Note: While authors are asked to place warnings on their stories for some moderated content, everyone has different thresholds, and it is your responsibility as a reader to avoid stories or stop reading if something bothers you.
Heat - 17. Interlude 2, Asher
Interlude 2, Asher
My father is reading in his study when I burst in. He looks up, irritated that I didn’t knock. “Sorry for the interruption, sir, but I need your help. Something is wrong with Moses.”
Still irritated (he doesn’t like to be disturbed after 8pm) he says “What is it?” but he lays down his book and stands - a good sign.
“He went out to help with Peter’s first spell and when he came back he… well he couldn’t hold himself together anymore. He’s in the backyard.”
Dad, seeing the seriousness of the situation on my face (I have never been good at hiding my emotions from people I am close to) says “Fine, I’ll handle it. Go tell your mother what you told me, someone needs to contact the other Elders." Then he leaves the room.
I run to their bedroom where Mom is in the bathroom brushing her teeth. Quickly I tell her what Dad told me to. Always the action mom, she is already on the phone before I’m finished talking, alerting the phone tree about what is happening. The Elders will be convening tonight for an emergency spell of some sort, she says, something to help Moses calm down and to restabilize him. I try to go back out to the back yard to check on him but my father blocks me at the door.
“It’s too dangerous, Asher. You are opposite elements - he could hurt you very badly without even meaning to. You are too important for that.”
It makes sense but I find it hard to believe Moses could ever hurt me, even on accident. He’s too good for that. Then again. I remember the swirling, screaming storm cloud rapidly shifting between rain, snow, and hail at random battering the treehouse that Dad and I built when I was little and I decide to stay. The Elders will know what to do - they always do.
They arrive in groups - not everyone in town owns a car so the ones that do are tasked with driving around picking everyone else up. The Elders are an eclectic bunch, ranging from your standard white haired old white men to a thirty five year old asian woman covered head to toe in arcane tattoos that she can cast small, frequent spells with at will.
Once our house is packed almost to bursting the discussions begin and I am swept out of the room. My mom says meetings like this have to be private, for Moses’ sake. This doesn’t sound like the true reason they don’t want me involved in the meeting but there’s nothing I can say to change a decision that has already been made for me so I go to my room in the basement.
The metal bed creaks as I sink into it’s bare springs (when I was in middle school I had a streak of bad dreams that ended up setting three different mattresses on fire - after that it was just thin blankets from the military surplus store folded twice on a charred metal bed frame - my own fault of course) and I listen to the hum of distant voices above my head. Outside I can still hear Moses screaming. It’s like he isn’t even in there anymore. Like all there is is the storm. Will they be able to bring him back? What happens if they can’t? I don’t even know. All I know is I wasn’t strong enough to help him and now he is out there in pain and I am in here, helpless.

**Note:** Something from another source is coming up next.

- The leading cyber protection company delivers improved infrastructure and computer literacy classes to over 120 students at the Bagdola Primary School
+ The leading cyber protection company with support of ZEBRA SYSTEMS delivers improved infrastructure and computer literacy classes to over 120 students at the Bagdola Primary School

I am working myself up for no reason, I know. I can feel my skin starting to burn - the pain of it twisting at the nerve endings on my back. My flames always start there, in the place between my shoulder blades. I roll my arms to try and relieve some of the pain and work to calm my breathing like Moses taught me. It spreads to my arms first, like always, frying the hair there and blistering the skin instantly. Then, downward, to my chest - so I stand and walk around the room to keep from burning my blanket. It’s ok, Dad is going to fix it. He always fixes it. No need to panic. Moses will be ok. The flames settle, finally, and like always the wounds heal themselves just as fast as the fire goes away - like they were never even there.
I hide the shirt under the bed - I can get rid of it later. I don’t have many shirts left now, Dad said since I couldn’t get my act together and stop ruining what he bought for me he was just going to stop buying me more clothes so I hide what I destroy. I’m sure he notices my dwindling wardrobe but so long as he doesn’t see the evidence of my constant failure I at least don’t get yelled at. Then I pull on one of the four I have left and sit back on the bed to wait.

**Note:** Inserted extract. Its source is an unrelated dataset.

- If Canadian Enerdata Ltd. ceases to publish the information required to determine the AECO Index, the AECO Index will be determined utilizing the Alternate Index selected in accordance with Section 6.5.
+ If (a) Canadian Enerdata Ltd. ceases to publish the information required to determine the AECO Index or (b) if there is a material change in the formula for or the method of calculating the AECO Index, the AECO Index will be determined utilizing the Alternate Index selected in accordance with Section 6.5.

What might be hours later (I don’t own anything that can tell time) my door opens. It’s my father. “We have decided on a solution. You will be assisting us with the required rituals. Prepare. I’ll come get you when it is time.” With that he turns and leaves the room, no comment on my outfit change. He must be really worried about Moses to not notice. That makes me feel better.

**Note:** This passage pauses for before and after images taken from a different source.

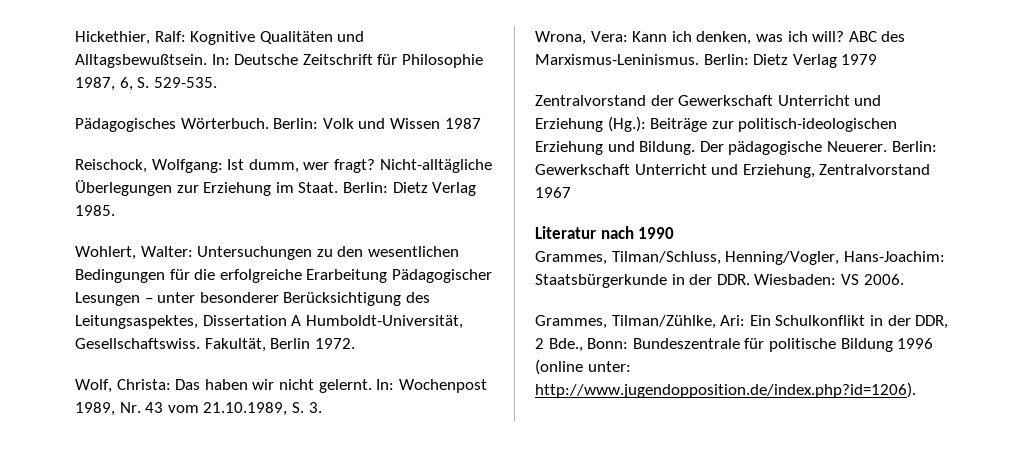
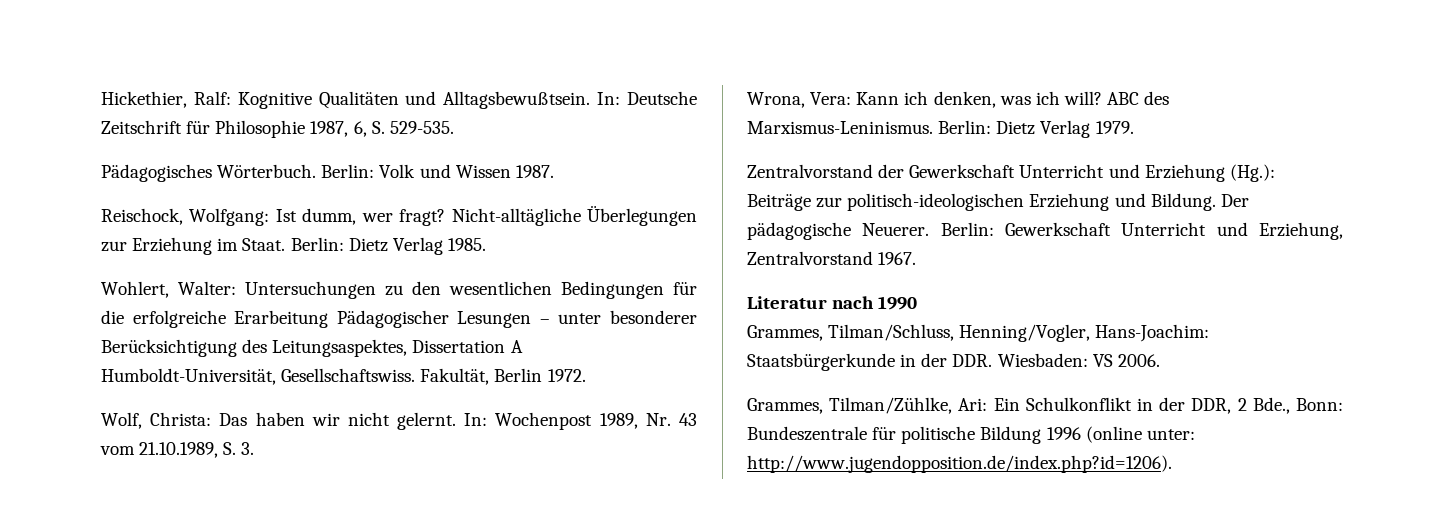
- Berlin: Volk und Wissen 1987
+ Berlin: Volk und Wissen 1987.
- Berlin: Dietz Verlag 1979
+ Berlin: Dietz Verlag 1979.
- Berlin: Gewerkschaft Unterricht und Erziehung, Zentralvorstand 1967
+ Berlin: Gewerkschaft Unterricht und Erziehung, Zentralvorstand 1967.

I’ve removed my clothes when he returns to my room, and carefully painted symbols on important points across my skin to make the transfer of power easier. They used to try and tattoo this on me when I was younger but eventually after a couple years of strapping me down in the tattoo chair over and over (for hours each time) they realized ink never stays in my skin for long (after all, it peels away every time I flare) so they taught me the required symbols and where they go and told me to never, ever, arrive for a ritual without them. He inspects my body from top to bottom, gesturing for me to turn around so that he can check the symbols on my back as well (those were the hardest to learn to draw). He always does this - checks to make sure I have properly applied my symbols. He’s careful like that. Once he’s satisfied he says “Everything is ready outside.” and turns to head up the stairs, assuming I will follow.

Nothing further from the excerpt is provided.